> **Task**: Copy out each line of the material below that holds the string "position".

* * * *

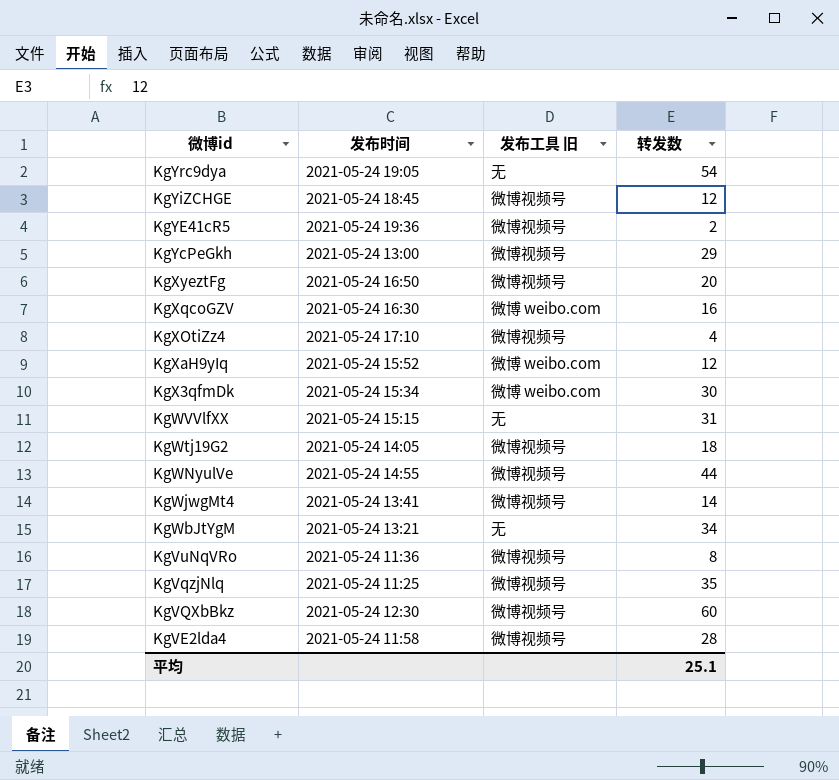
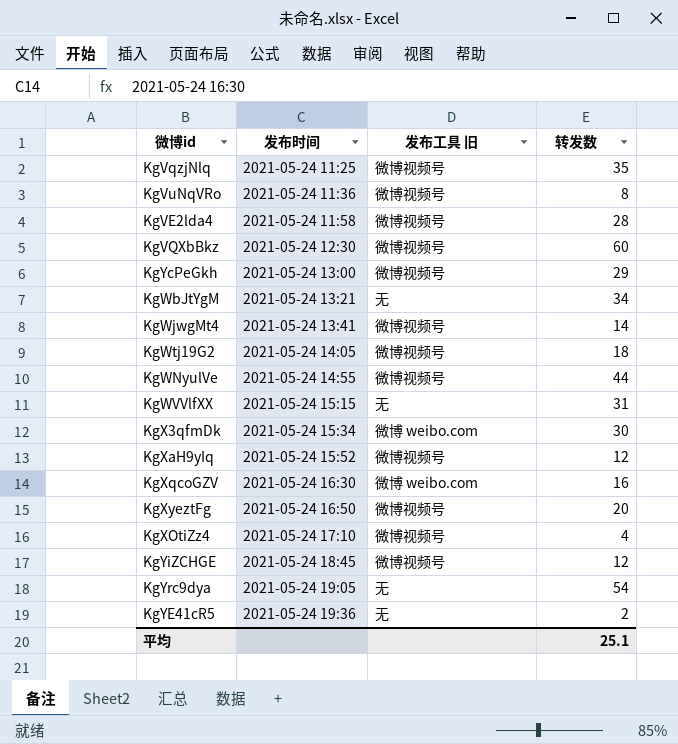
row order: 微博id descending -> 发布时间 ascending
KgXaH9yIq | 发布工具 旧: 微博 weibo.com -> 微博视频号
KgYE41cR5 | 发布工具 旧: 微博视频号 -> 无

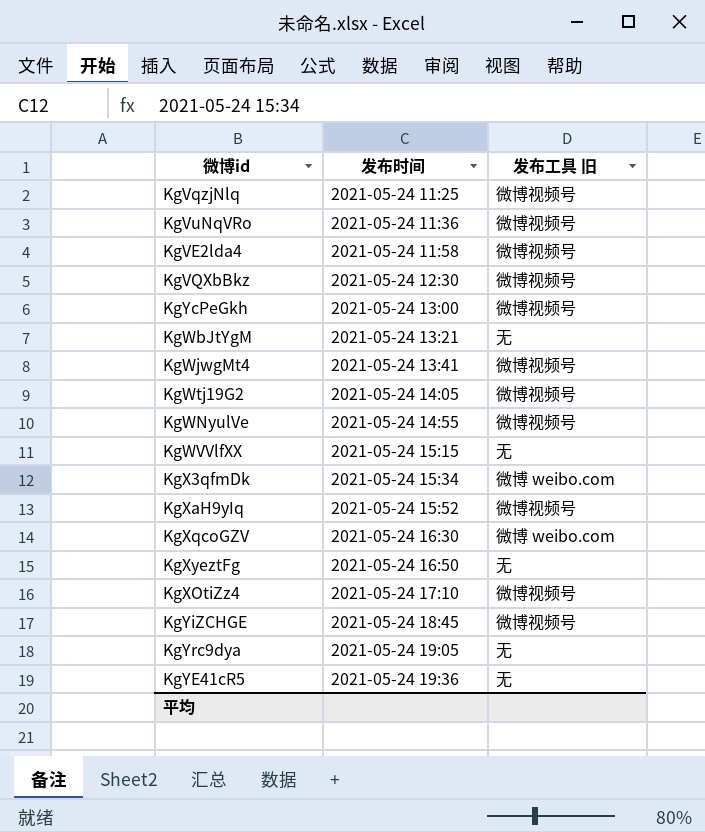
column 转发数 | position: 4 -> none
KgXyeztFg | 发布工具 旧: 微博视频号 -> 无

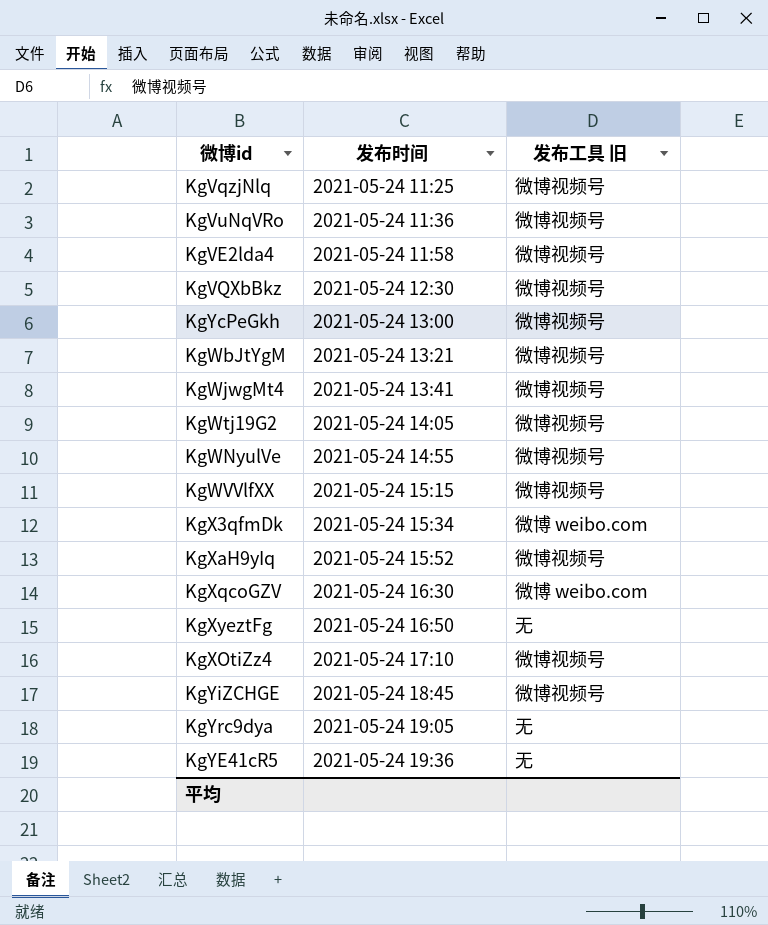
KgWbJtYgM | 发布工具 旧: 无 -> 微博视频号
KgWVVlfXX | 发布工具 旧: 无 -> 微博视频号

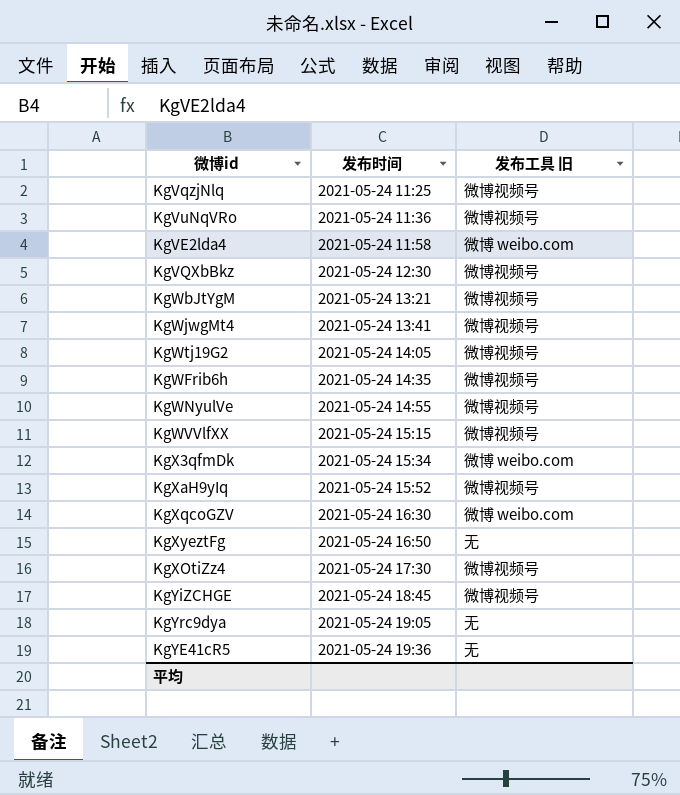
row KgYcPeGkh: 2021-05-24 13:00 | 微博视频号 -> none
KgVE2lda4 | 发布工具 旧: 微博视频号 -> 微博 weibo.com
row KgWFrib6h: none -> 2021-05-24 14:35 | 微博视频号
KgXOtiZz4 | 发布时间: 2021-05-24 17:10 -> 2021-05-24 17:30

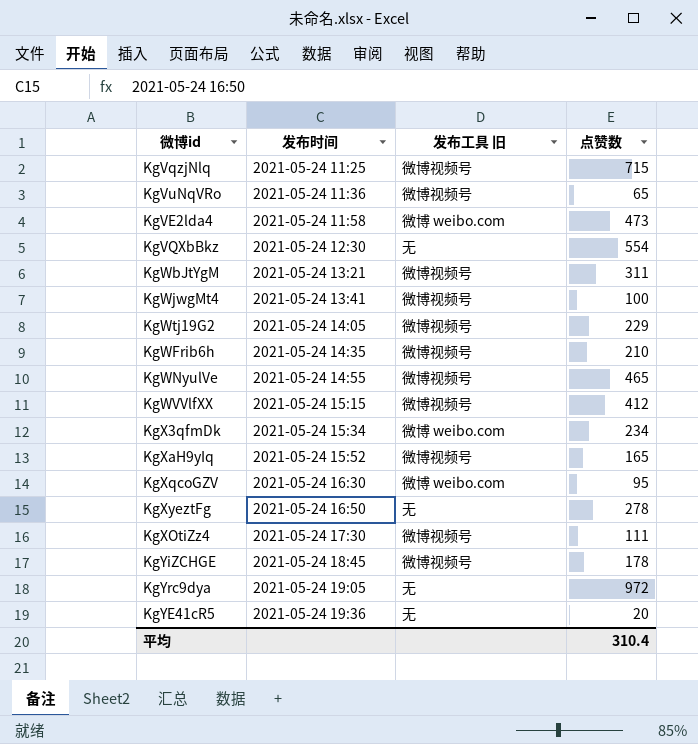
column 点赞数 | position: none -> 4
KgVQXbBkz | 发布工具 旧: 微博视频号 -> 无

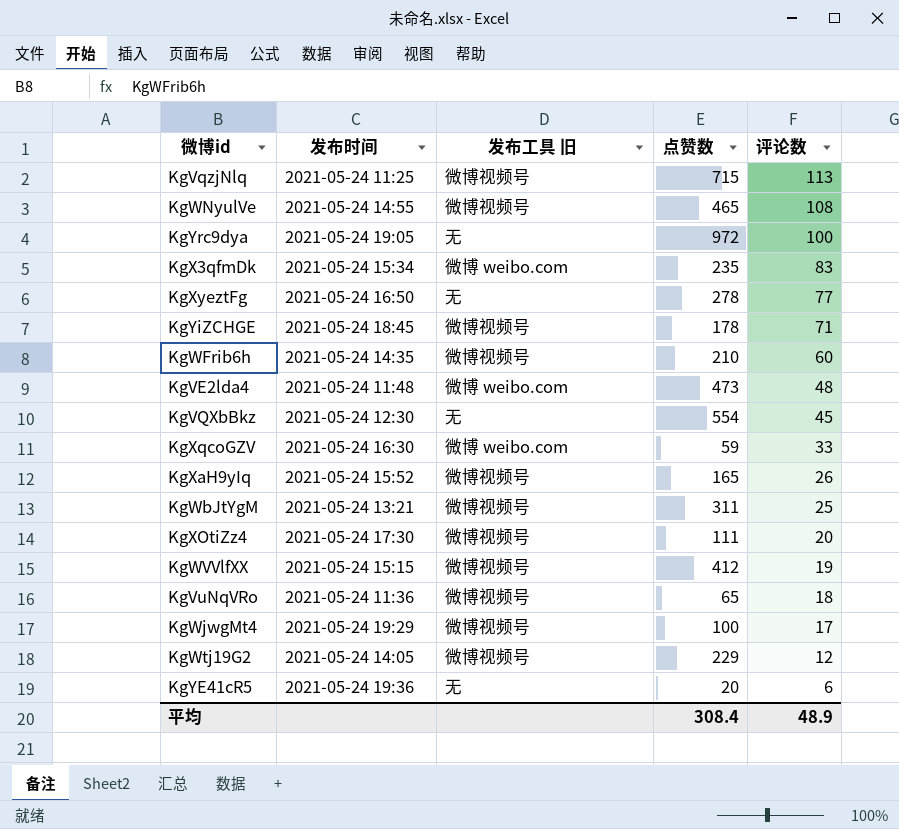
row order: 发布时间 ascending -> 评论数 descending
column 评论数 | position: none -> 5
KgX3qfmDk | 点赞数: 234 -> 235
KgVE2lda4 | 发布时间: 2021-05-24 11:58 -> 2021-05-24 11:48
KgXqcoGZV | 点赞数: 95 -> 59
KgWjwgMt4 | 发布时间: 2021-05-24 13:41 -> 2021-05-24 19:29
平均 | 点赞数: 310.4 -> 308.4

* * * *

> **Solved exercise**:
column 转发数 | position: 4 -> none
column 点赞数 | position: none -> 4
column 评论数 | position: none -> 5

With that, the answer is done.